Australian employment in October underwhelmed at +3.7k (TD +30k, mkt +18.8k) but full-time employment at +24.3k and upward revisions to Sep were bright spots as the 5.4% unemployment rate is the lowest since February 2013, notes the research team at TDS.

Key Quotes

“However, due to a lack of acceleration in wages growth, this employment report doesn't move the needle for the RBA’s neutral stance, and is neutral for the markets.”

Implications

  • This employment report confirms that 2017 is the year of strong labour market dynamics. Jobs created to date are 80% full-time, hence the acceleration in hours worked.
  • The Phillips curve tells us that wages growth should follow, in turn boosting core CPI. So far this year that pass-through is feeble at best. As we saw yesterday, wages growth is off the floor but far from accelerating. As we also noted yesterday, perhaps the upbeat business community (as represented by the monthly NAB business survey) finally offers higher wages in the coming months.
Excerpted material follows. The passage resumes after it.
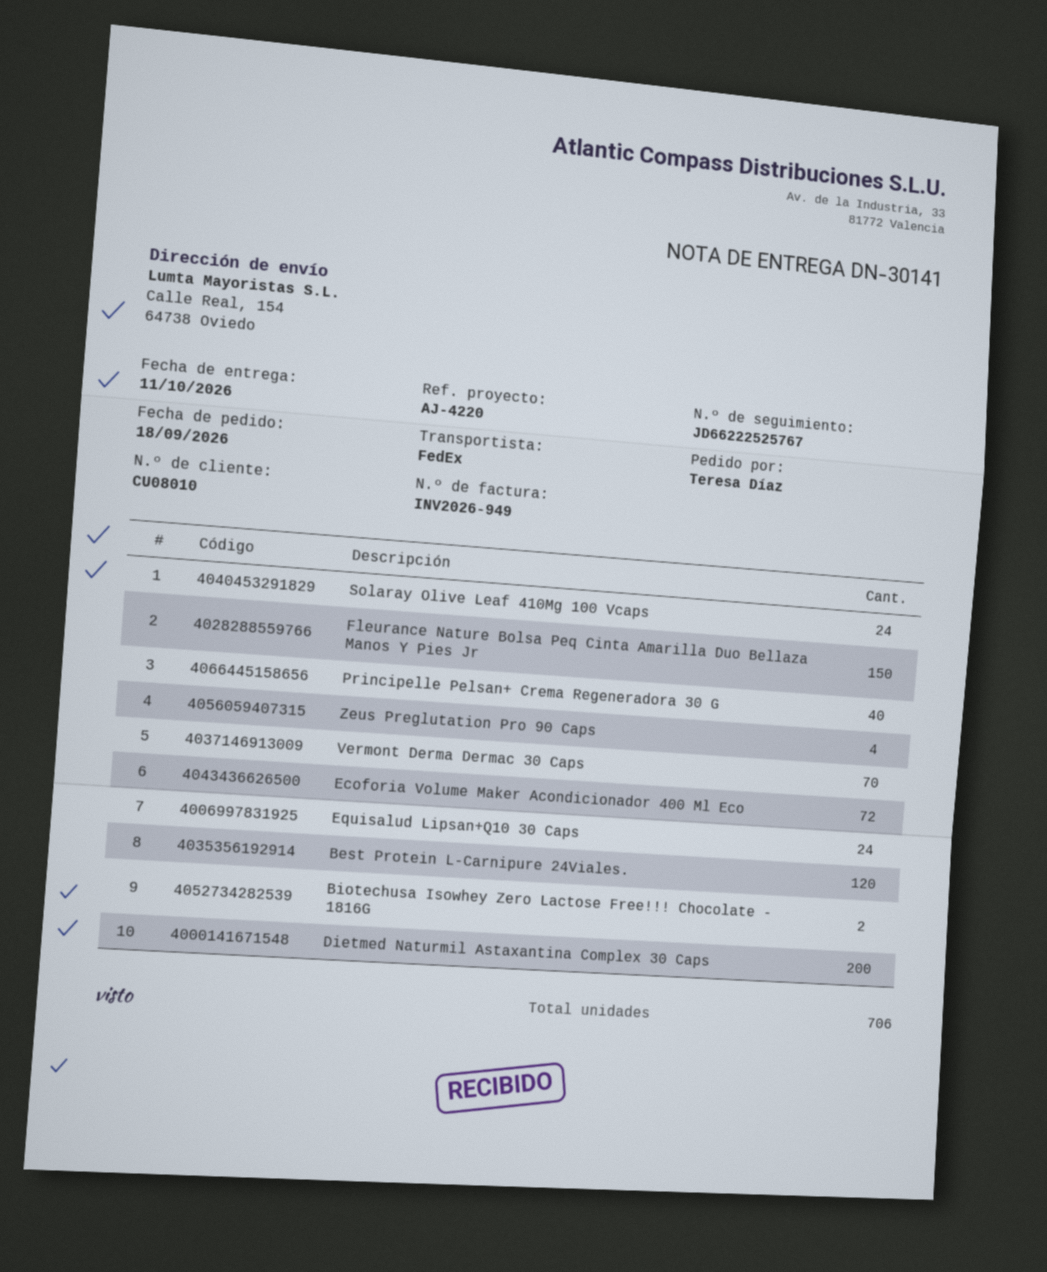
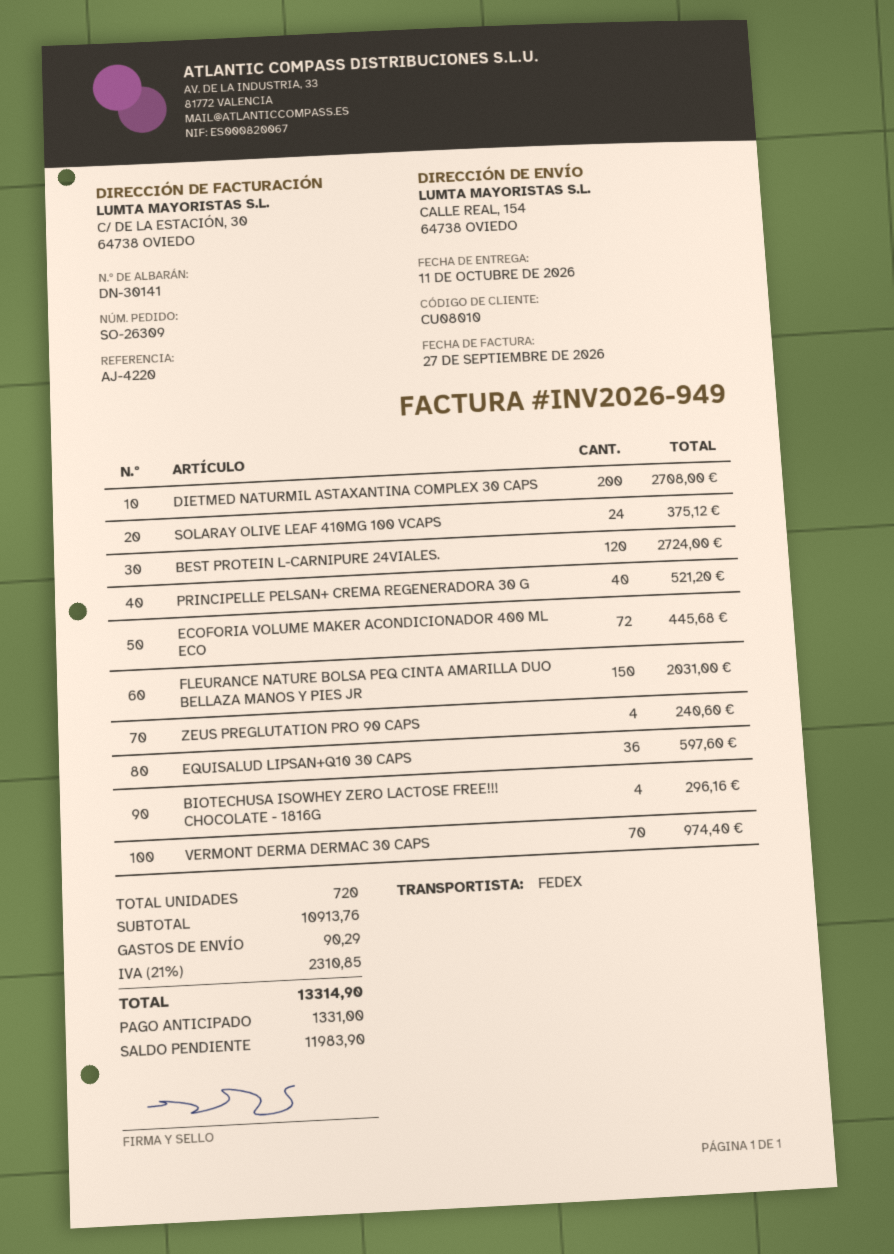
Equisalud Lipsan+Q10 30 Caps: 24 -> 36
Biotechusa Isowhey Zero Lactose Free!!! Chocolate - 1816G: 2 -> 4
total quantity: 706 -> 720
The next wages report isn’t released until 21 February, adding to RBA patience in the first few months of 2018.
  • Our base case remains for +25bp in May 2018 unless wages and/or CPI materially surprise to the upside (or downside!).
  • OIS at present is only 14% priced for a rate hike in May 2018, but after soft retail sales, underwhelming core CPI and barely rising wages growth, it is difficult to argue with pricing just now.”